**WORK INSTRUCTIONS:** Once you find the line with "font-size: 23px ->" in the listing below, set down exactly every line from it through the line with "text-align: center ->", but no pictures.

**RECORDS SUPPLIED:**
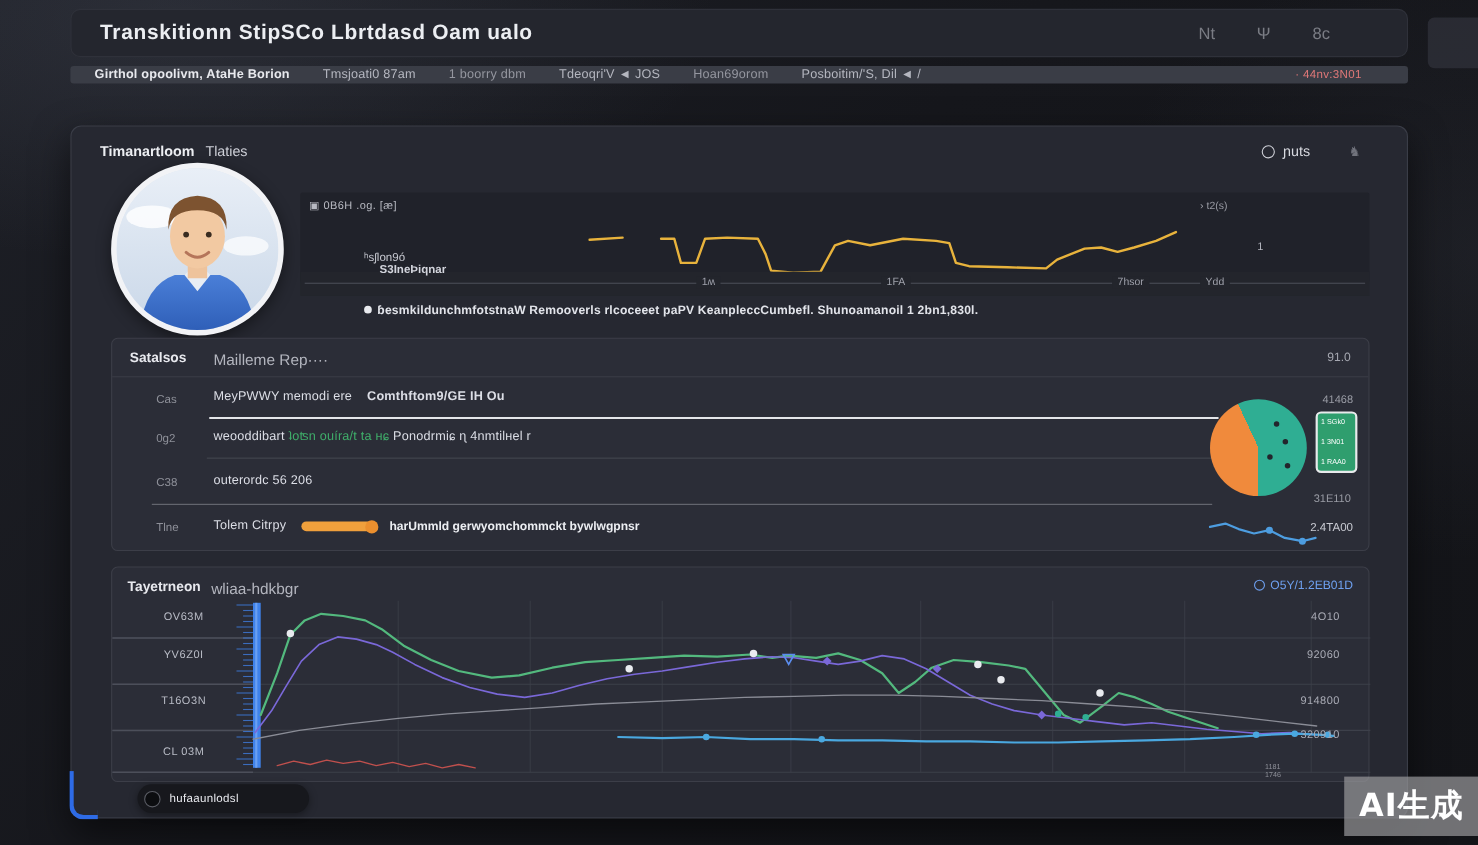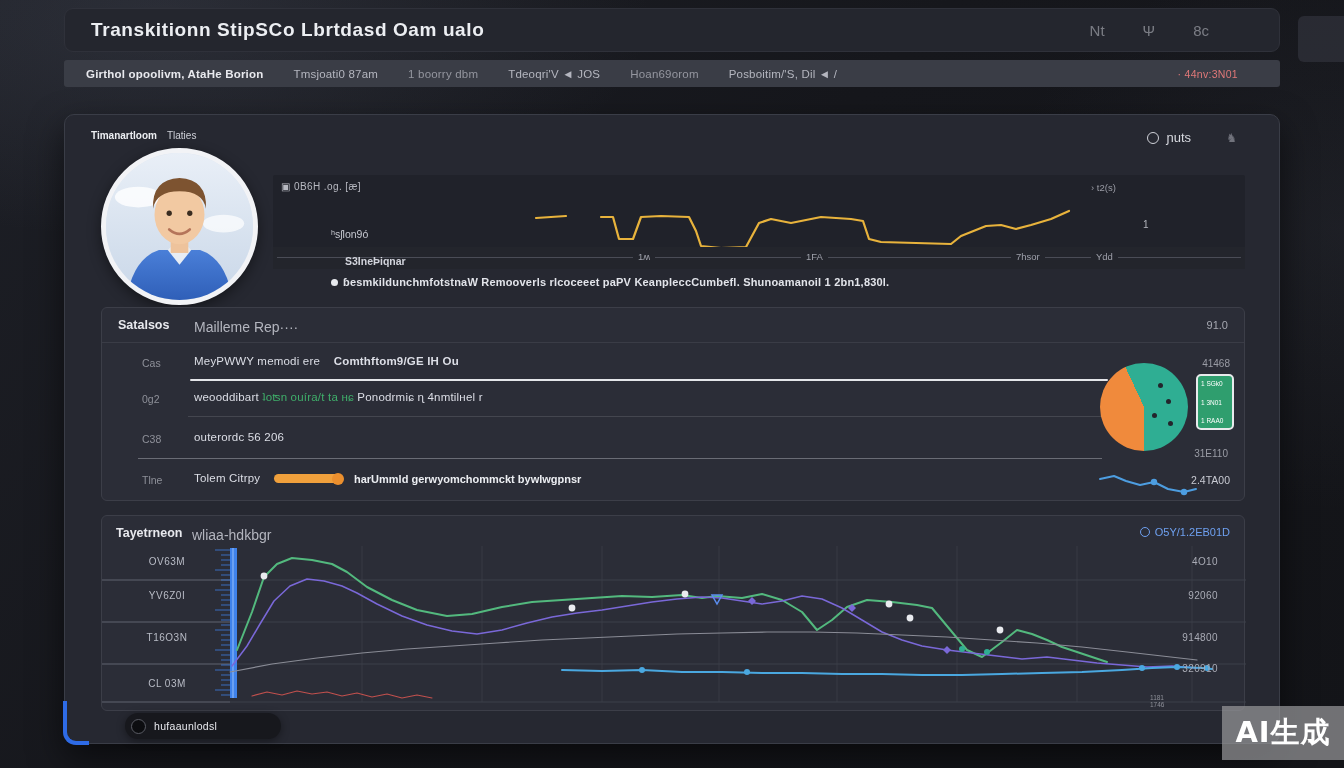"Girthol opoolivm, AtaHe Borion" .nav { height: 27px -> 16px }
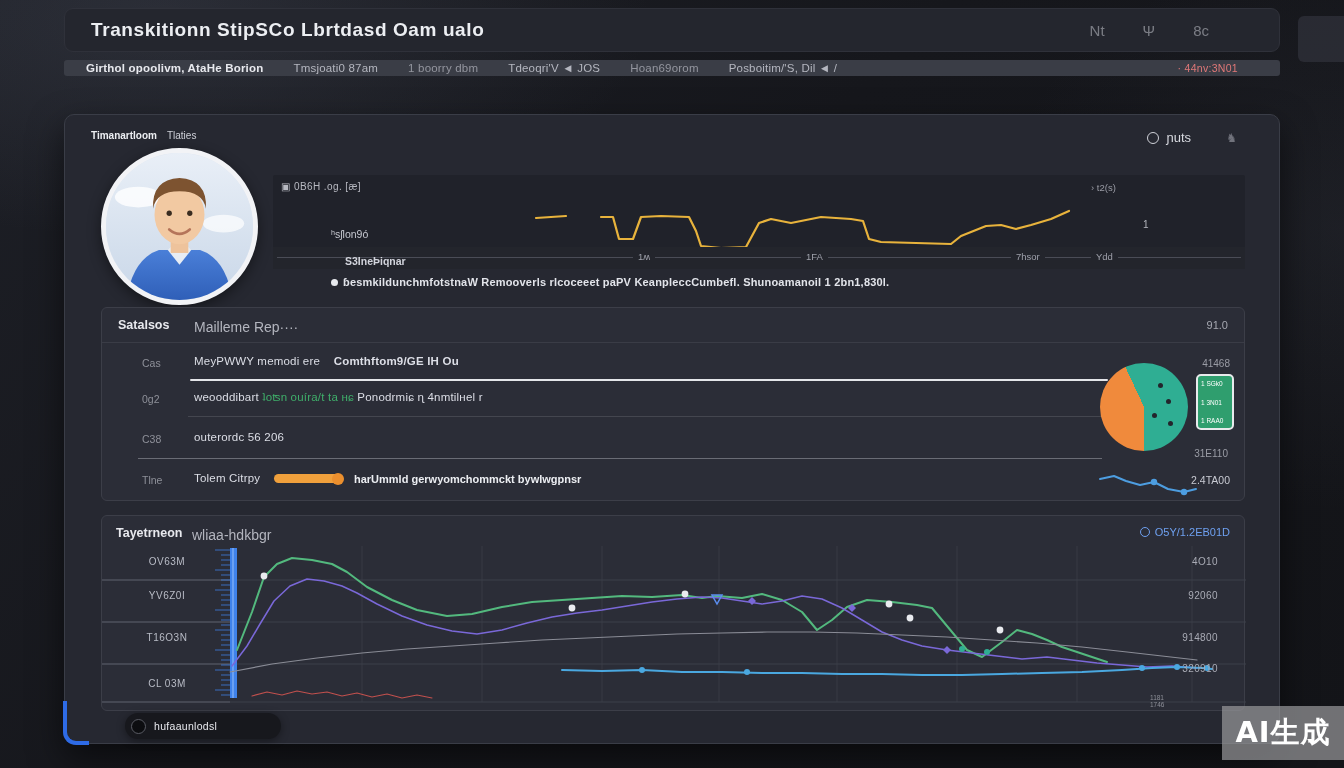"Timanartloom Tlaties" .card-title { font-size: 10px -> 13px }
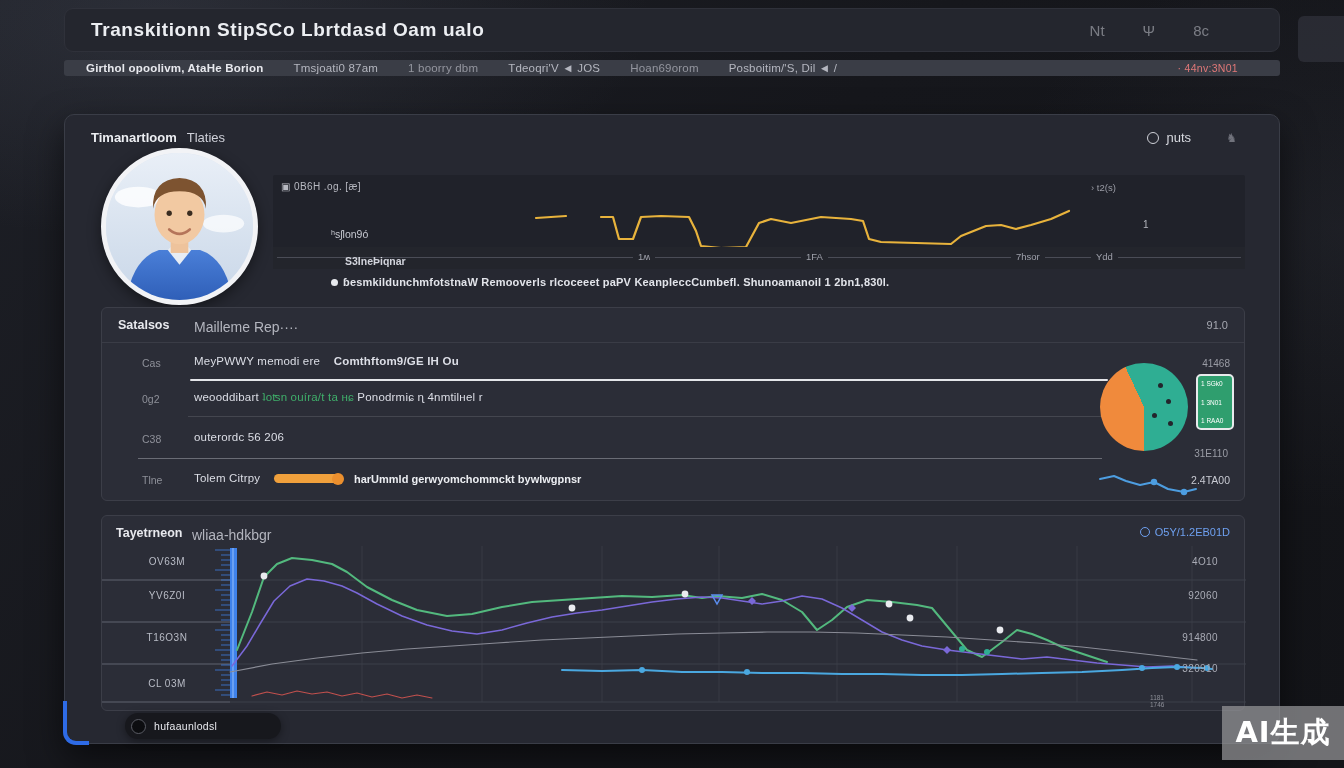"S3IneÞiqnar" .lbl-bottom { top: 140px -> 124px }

---

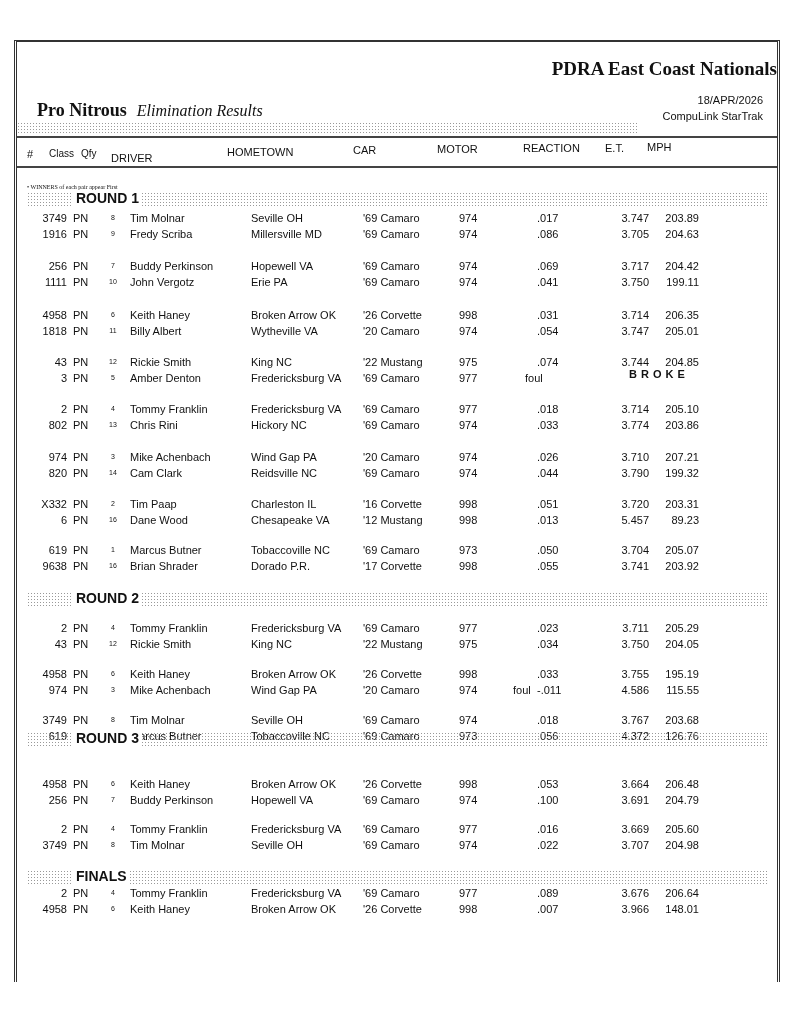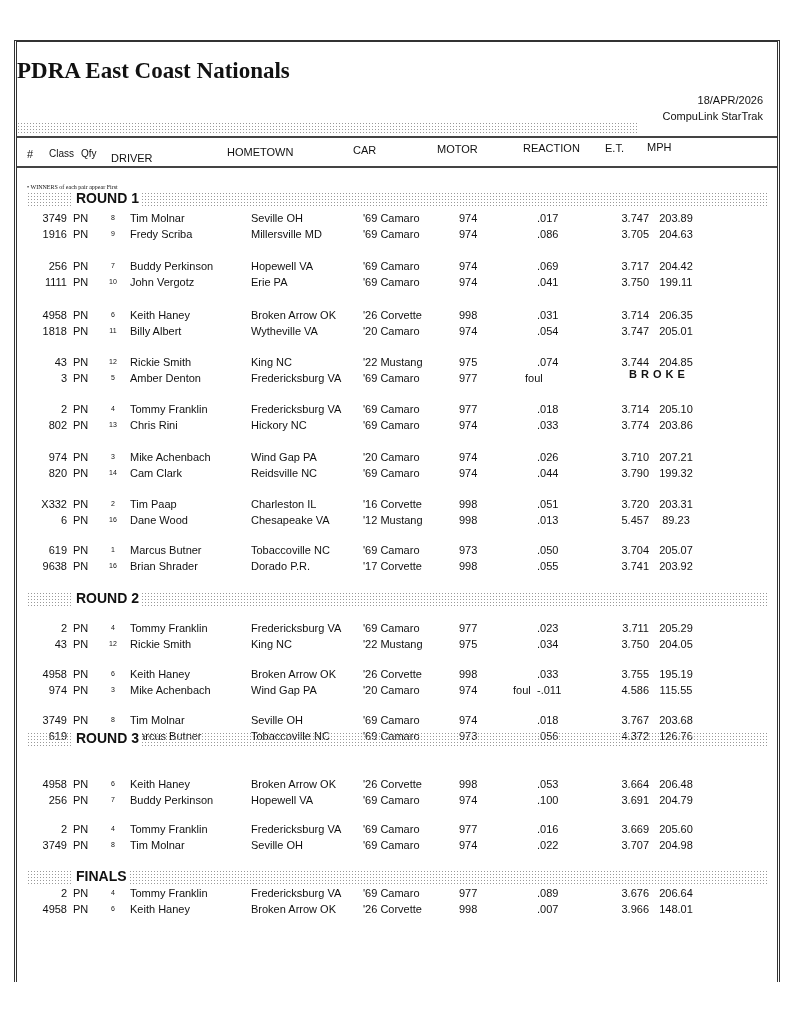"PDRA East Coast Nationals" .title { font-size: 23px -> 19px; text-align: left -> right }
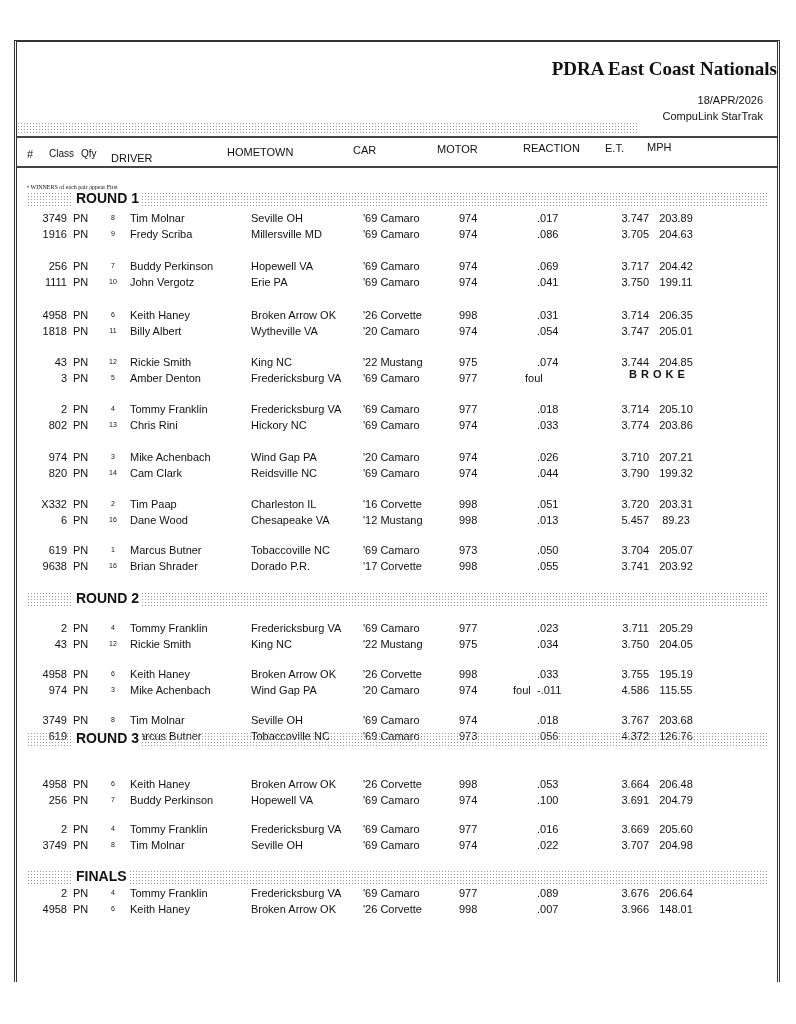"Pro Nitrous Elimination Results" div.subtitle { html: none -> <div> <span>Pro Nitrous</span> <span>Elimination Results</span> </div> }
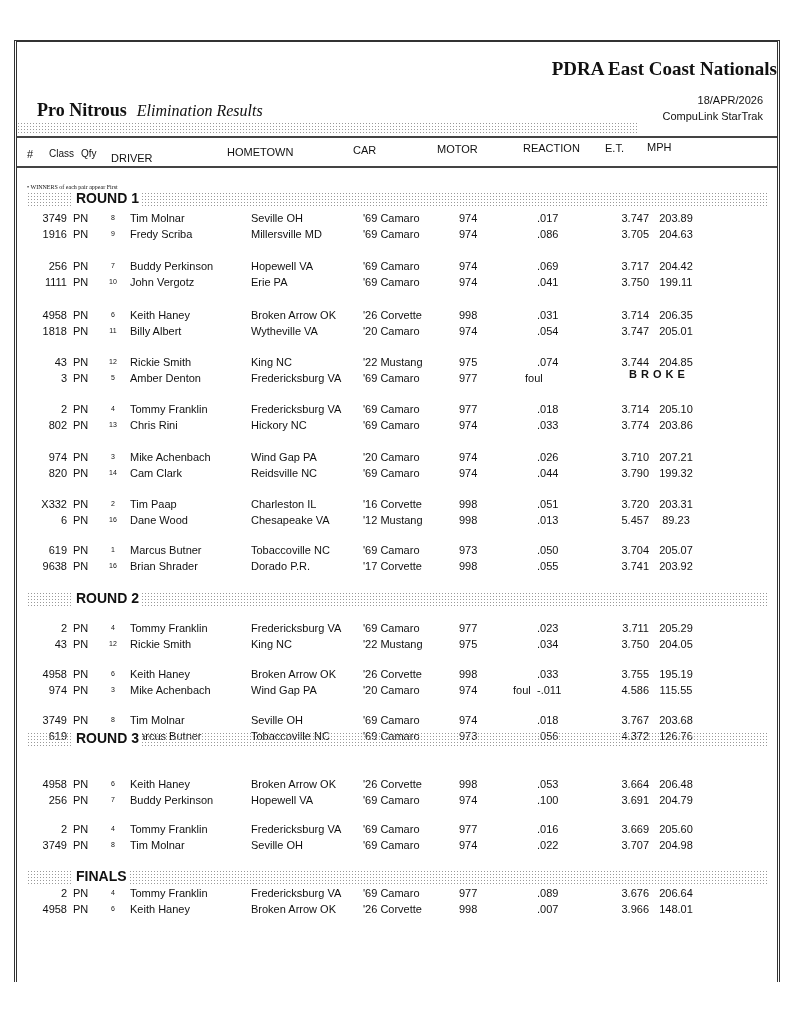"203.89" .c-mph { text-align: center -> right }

**OUTPUT FOR THIS TASK:**
"PDRA East Coast Nationals" .title { font-size: 23px -> 19px; text-align: left -> right }
"Pro Nitrous Elimination Results" div.subtitle { html: none -> <div> <span>Pro Nitrous</span> <span>Elimination Results</span> </div> }
"203.89" .c-mph { text-align: center -> right }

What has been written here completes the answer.